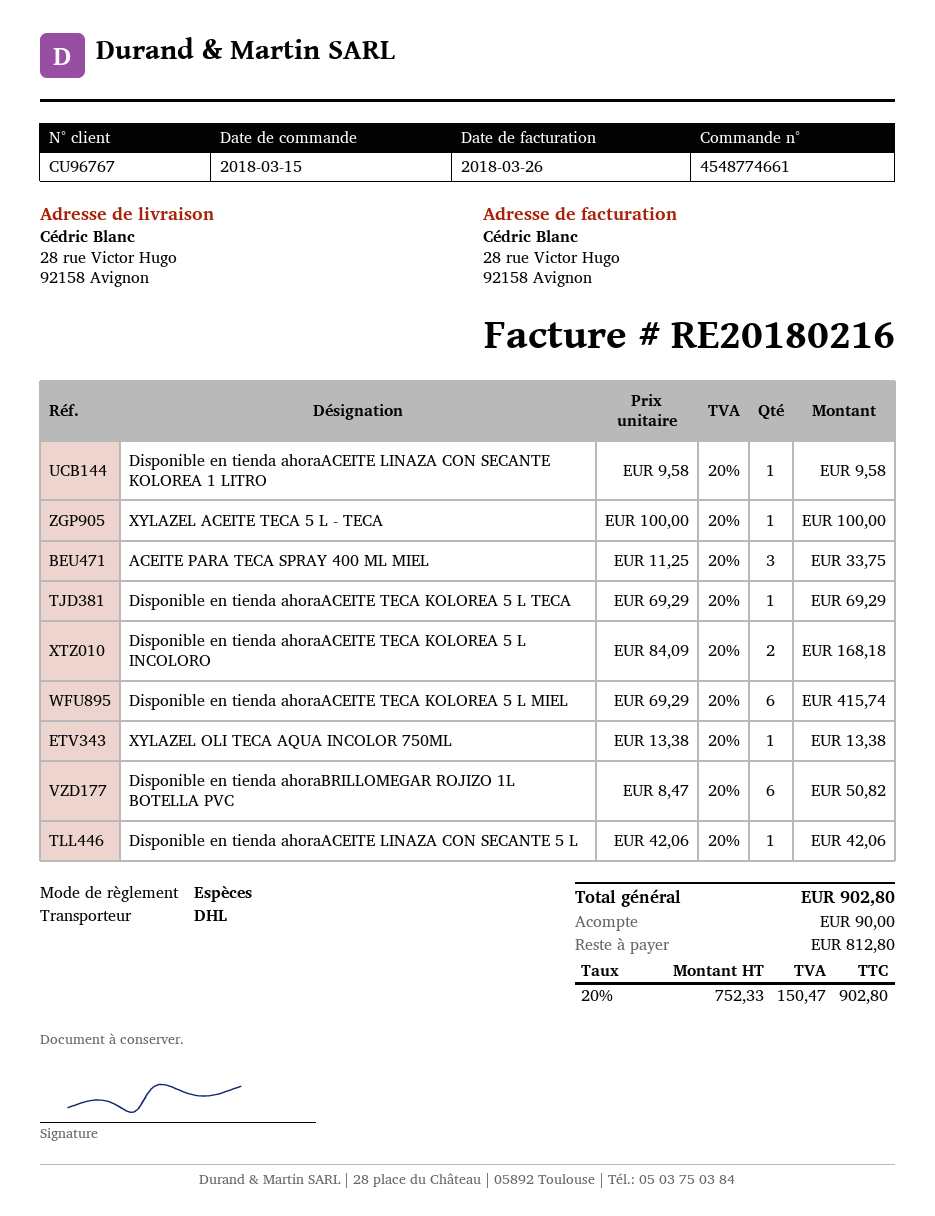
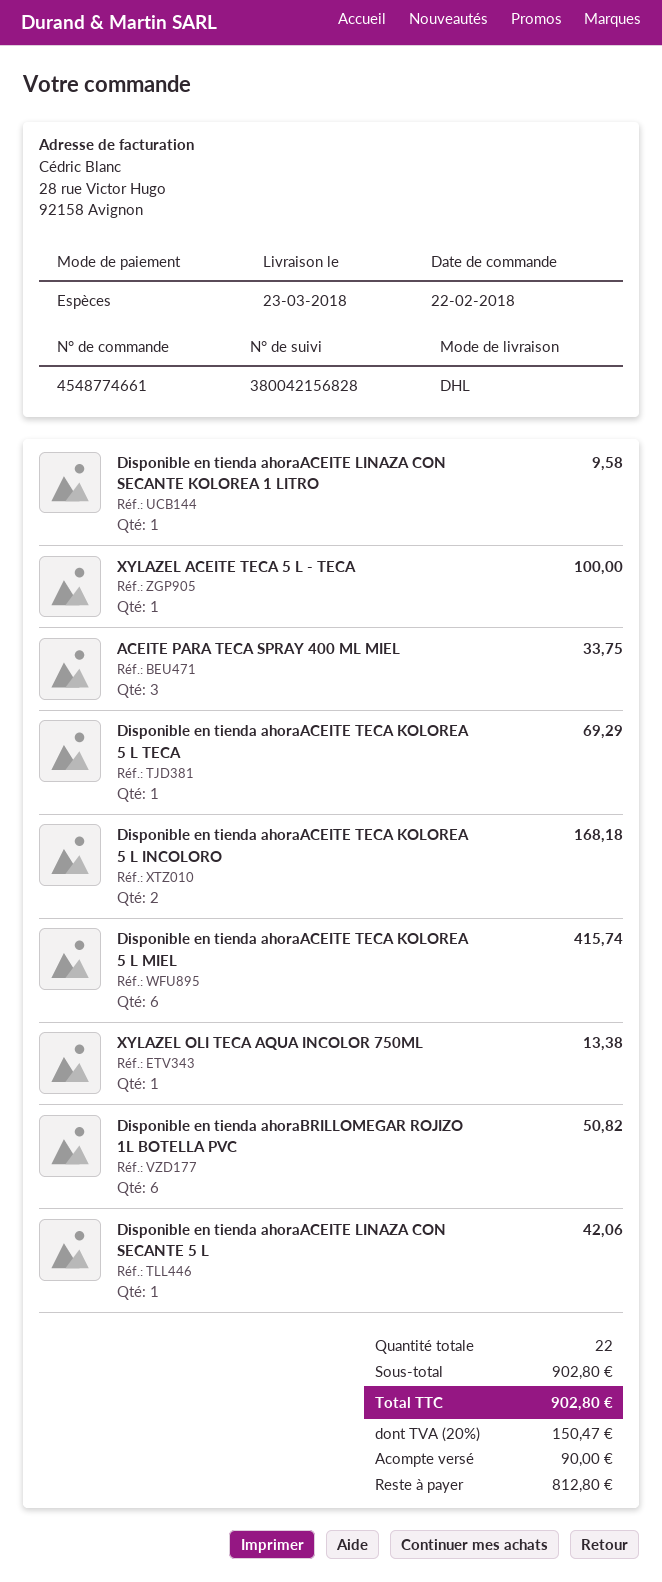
order date: 2018-03-15 -> 2018-02-22

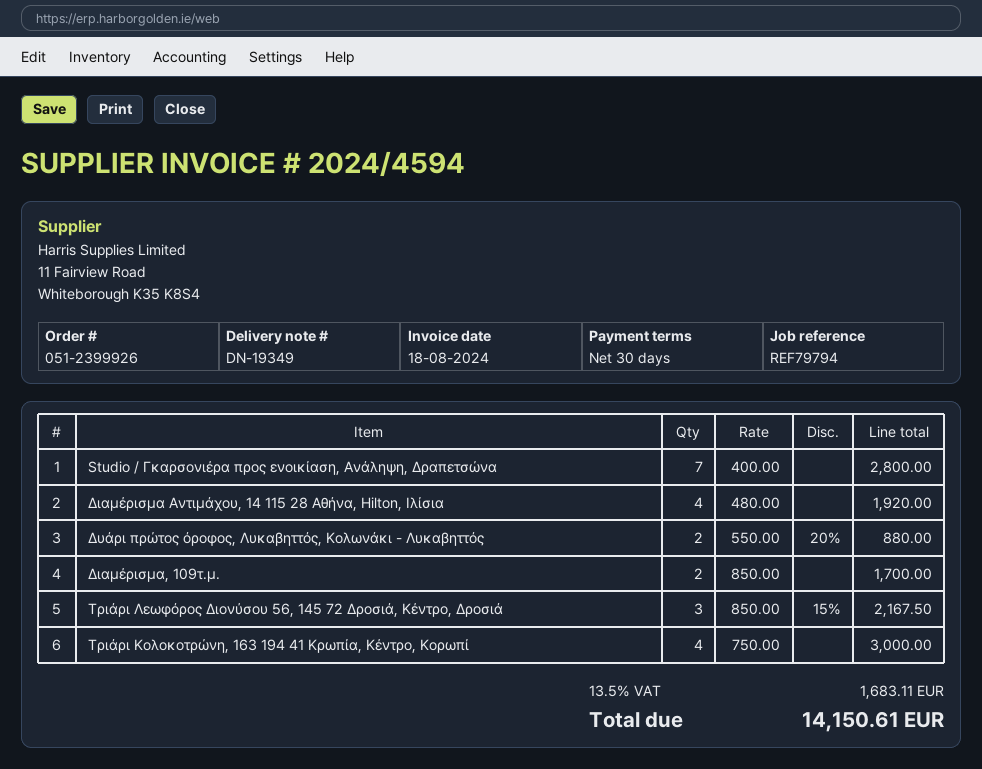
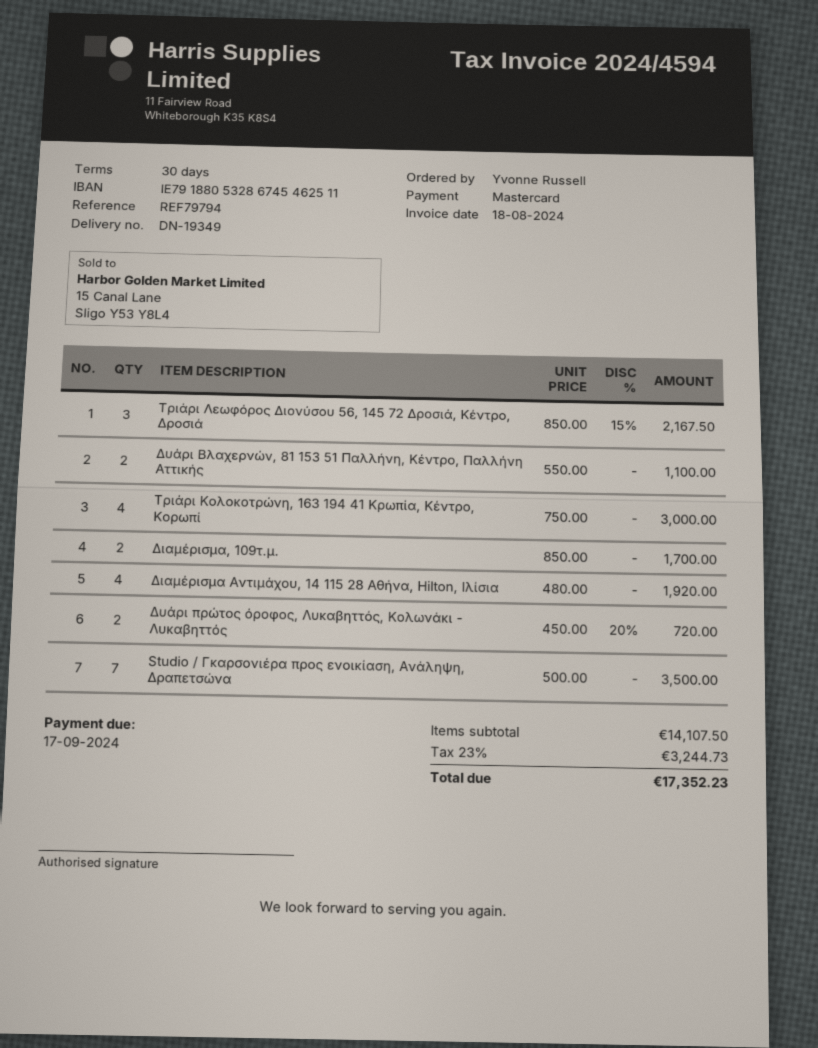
Studio / Γκαρσονιέρα προς ενοικίαση, Ανάληψη, Δραπετσώνα: 7 x 400.00 = 2800.00 -> 7 x 500.00 = 3500.00
Δυάρι πρώτος όροφος, Λυκαβηττός, Κολωνάκι - Λυκαβηττός: 2 x 550.00 - 20% = 880.00 -> 2 x 450.00 - 20% = 720.00
Δυάρι Βλαχερνών, 81 153 51 Παλλήνη, Κέντρο, Παλλήνη Αττικής: none -> 2 x 550.00 = 1100.00
tax: 13.5% = 1683.11 -> 23% = 3244.73
total: 14150.61 -> 17352.23

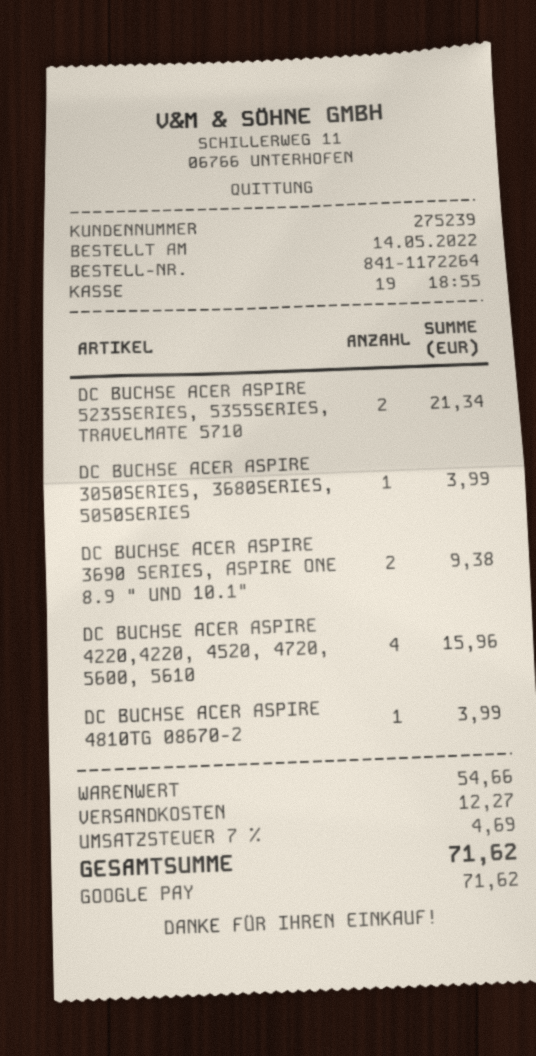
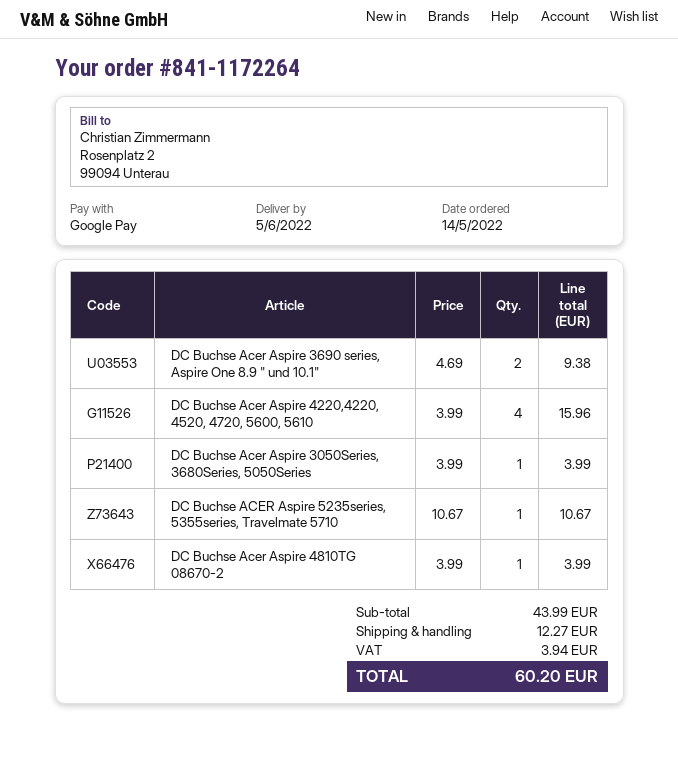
DC BUCHSE ACER ASPIRE 5235SERIES, 5355SERIES, TRAVELMATE 5710: 2 for 21.34 -> 1 for 10.67
subtotal: 54.66 -> 43.99
tax: 4.69 -> 3.94
total: 71.62 -> 60.20

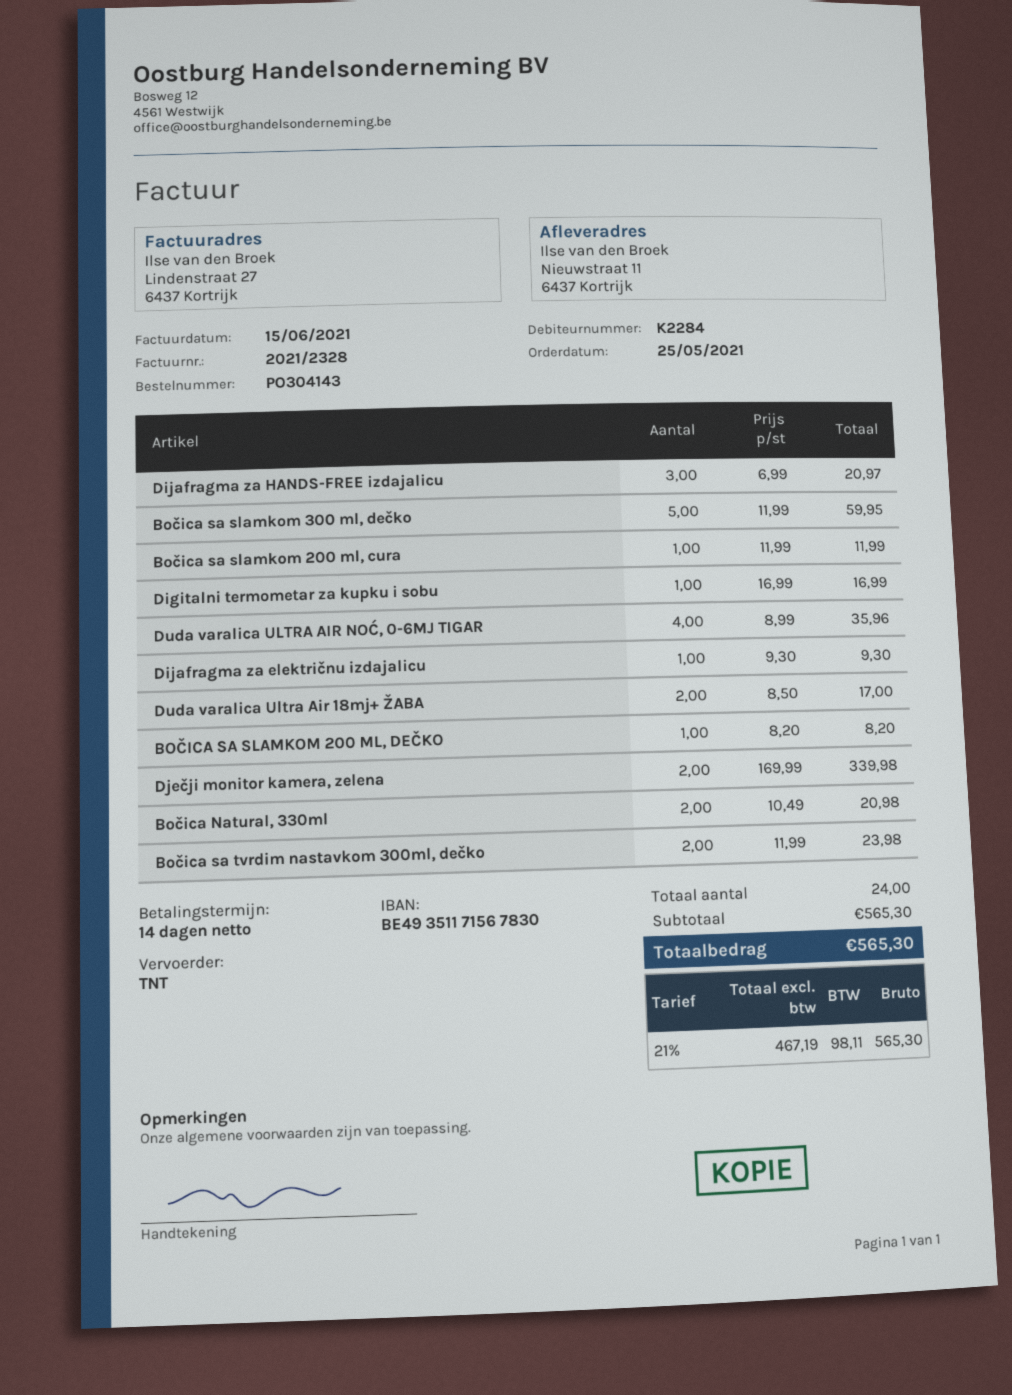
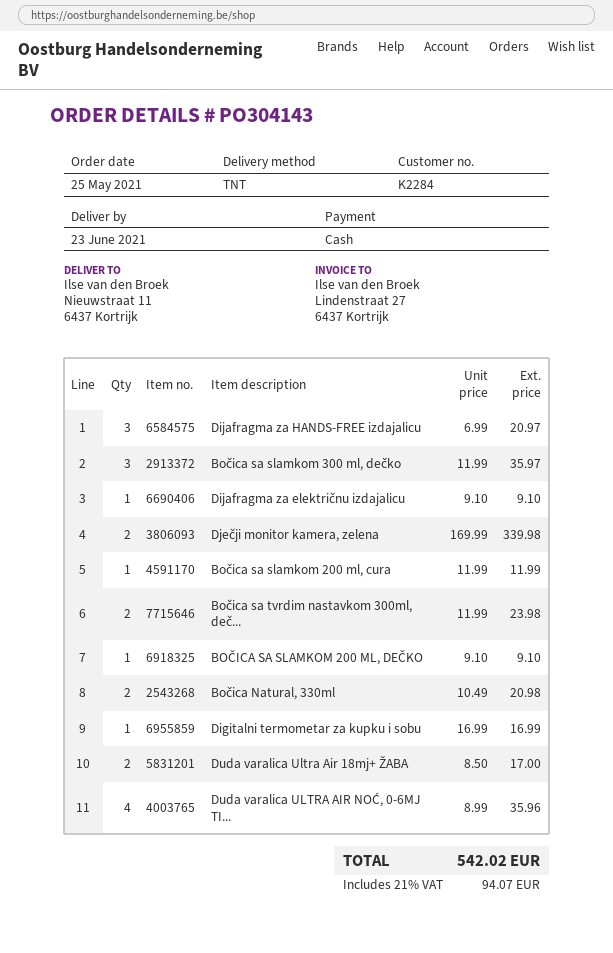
Bočica sa slamkom 300 ml, dečko: 5 x 11.99 = 59.95 -> 3 x 11.99 = 35.97
Dijafragma za električnu izdajalicu: 1 x 9.30 = 9.30 -> 1 x 9.10 = 9.10
BOČICA SA SLAMKOM 200 ML, DEČKO: 1 x 8.20 = 8.20 -> 1 x 9.10 = 9.10
tax: 21% = 98.11 -> 21% = 94.07
total: 565.30 -> 542.02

■ **ASSIGNMENT**:
Would you print the whole listing exactly, omitting the pictures?

■ **TASK SOLUTION**:
order date: 2018-03-15 -> 2018-02-22

Studio / Γκαρσονιέρα προς ενοικίαση, Ανάληψη, Δραπετσώνα: 7 x 400.00 = 2800.00 -> 7 x 500.00 = 3500.00
Δυάρι πρώτος όροφος, Λυκαβηττός, Κολωνάκι - Λυκαβηττός: 2 x 550.00 - 20% = 880.00 -> 2 x 450.00 - 20% = 720.00
Δυάρι Βλαχερνών, 81 153 51 Παλλήνη, Κέντρο, Παλλήνη Αττικής: none -> 2 x 550.00 = 1100.00
tax: 13.5% = 1683.11 -> 23% = 3244.73
total: 14150.61 -> 17352.23

DC BUCHSE ACER ASPIRE 5235SERIES, 5355SERIES, TRAVELMATE 5710: 2 for 21.34 -> 1 for 10.67
subtotal: 54.66 -> 43.99
tax: 4.69 -> 3.94
total: 71.62 -> 60.20

Bočica sa slamkom 300 ml, dečko: 5 x 11.99 = 59.95 -> 3 x 11.99 = 35.97
Dijafragma za električnu izdajalicu: 1 x 9.30 = 9.30 -> 1 x 9.10 = 9.10
BOČICA SA SLAMKOM 200 ML, DEČKO: 1 x 8.20 = 8.20 -> 1 x 9.10 = 9.10
tax: 21% = 98.11 -> 21% = 94.07
total: 565.30 -> 542.02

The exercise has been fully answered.